Cover and cook 15 minutes, stirring occasionally. Uncover and add the tomato paste.
Stir well and cook 10 to 15 minutes, or until heated through. Force the sauce through
a sieve, if desired.
4. Chicken and Brown Rice
Chicken and brown rice, along with fresh herbs and spices, is a meal the whole family
will enjoy. It can easily be served as lunch as well as dinner and is one of those dishes
that seems to taste even better the next day after all the ingredients have settled into
one another. It is both flavorful and healthy!
This is such an easy meal to prepare and is so nutritious. You can really add whatever
vegetables you like and any meat you prefer will work, too. I don’t use salt, but you
can certainly spice it up with salt or any other spices you prefer.
Servings: 4
Preparation Time: 15 minutes
Cooking Time: 15 minutes
Recommended Wine: White
Difficulty Level: Easy
Ingredients:
1 cup brown rice, uncooked, 3 cups raw or cooked chicken, cut into cubes, 3 tbsp.

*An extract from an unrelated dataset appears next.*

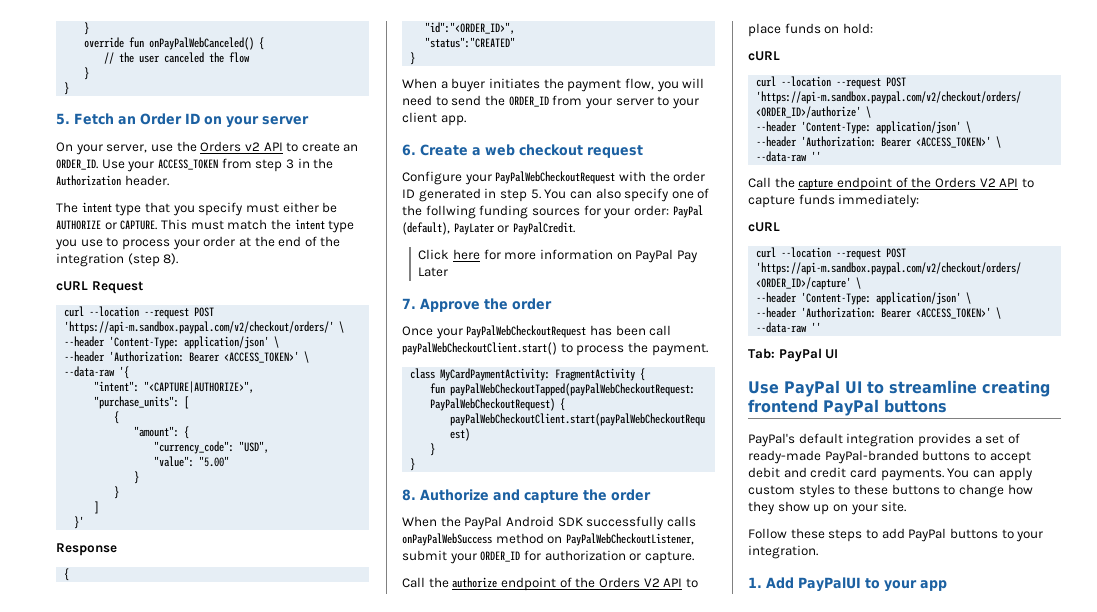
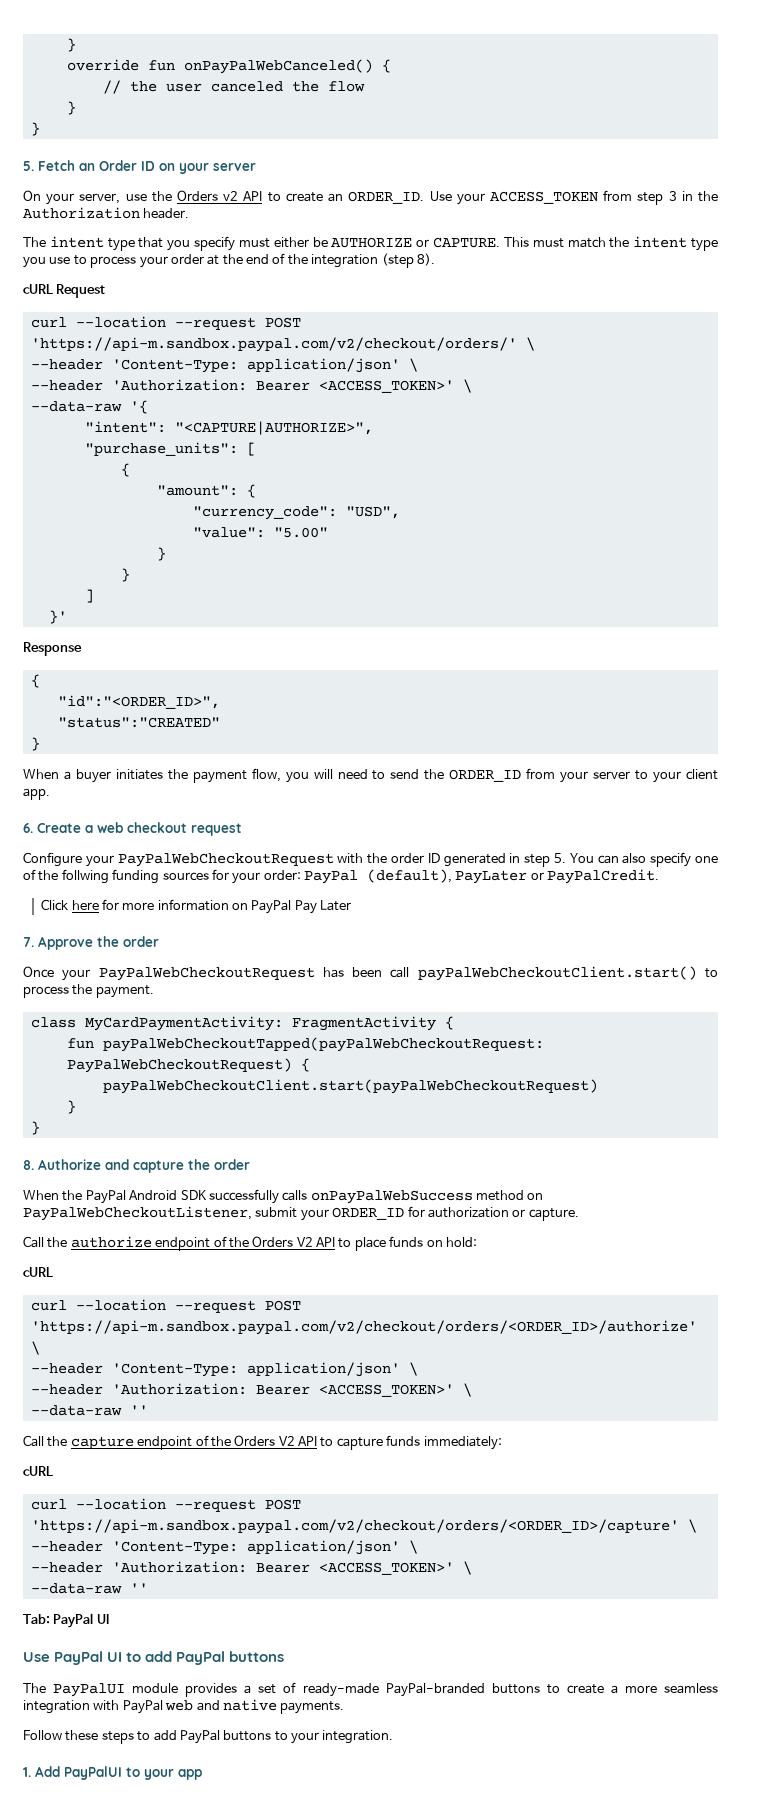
- Use PayPal UI to streamline creating frontend PayPal buttons
+ Use PayPal UI to add PayPal buttons
- PayPal's default integration provides a set of ready-made PayPal-branded buttons to accept debit and credit card payments. You can apply custom styles to these buttons to change how they show up on your site.
+ The PayPalUI module provides a set of ready-made PayPal-branded buttons to create a more seamless integration with PayPal web and native payments.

olive oil - plus more as needed, Cinnamon (to taste), Cayenne pepper (to taste), 8-10
broccoli crowns (cut into pieces), 1 cup finely grated (powdered) Parmesan cheese, 1
carrot (peeled and sliced), 2 tbsp. each fresh dill, tarragon, rosemary, sage, and mint
(chopped), 1 cup Parmesan cheese (freshly grated), Fresh salad greens, 1-2 avocados
(cubed) (if you like avocados a lot use 2)
Preparation Instructions:
Cook the brown rice according to the package directions and set aside. Place chicken
cubes in a medium-sized bowl. Add olive oil, cinnamon, cayenne pepper, and
Parmesan cheese. Mix until chicken is well coated. In a large skillet over medium to
high heat, cook the chicken cubes until the sides are crispy brown (If you’ve used raw
chicken, then naturally, you’ll need to make sure the chicken is cooked through.) Stir
as needed to make certain all sides are crispy brown. *Add the rice to the chicken and
vegetable mixture and let cook until the rice is getting crispy or done to your
preference. You may want to add a little more olive oil at this point. Add the fresh
herbs and fresh Parmesan cheese and mix well into the chicken/rice. Cover and cook a
couple of minutes. Place the crisp greens on a plate. Spoon the chicken/rice/herb
mixture over the top of the crisp greens and sprinkle with avocado cubes. Add an extra
drizzle of olive oil, if desired. Enjoy!
5. Whole Wheat Blueberry Muffins
This recipe uses unsweetened applesauce, buttermilk, and egg whites to make these
treats healthier than traditional blueberry muffins.
Servings: 6
Preparation Time: 5 minutes
Cooking Time: 25 minutes
Difficulty Level: Easy
Ingredients:
1 cup all-purpose flour, ¾ cup whole wheat pastry flour, ¾ cup granulated sugar, 1
tablespoon baking powder, 1 teaspoon finely shredded lemon rind, 2 egg whites, 2/3
cup buttermilk, 1/3 cup unsweetened applesauce, 1 teaspoon pure vanilla extract, 1
cup fresh or frozen (not thawed) blueberries
Preparation Instructions:
Preheat the oven to 400 degrees F. Lay 6 cupcake papers into the muffin tin or spray
the tin with non-stick spray. In a large mixing bowl, blend together the flours, sugar,
baking powder, and rind. In a smaller mixing bowl, beat the egg whites until foamy.
Add the buttermilk and stir. Add the applesauce and vanilla and stir. A little at a time,
add the buttermilk mixture to the flour mixture, stirring until just moist. Fold in the
blueberries. Pour the batter into the muffin tin, filling each cup about ¾ full. Bake for
22 to 25 minutes, or until a toothpick inserted into the middle comes out clean. Cool
for 5 minutes in the tin, then remove from the tin and finish cooling on a wire rack.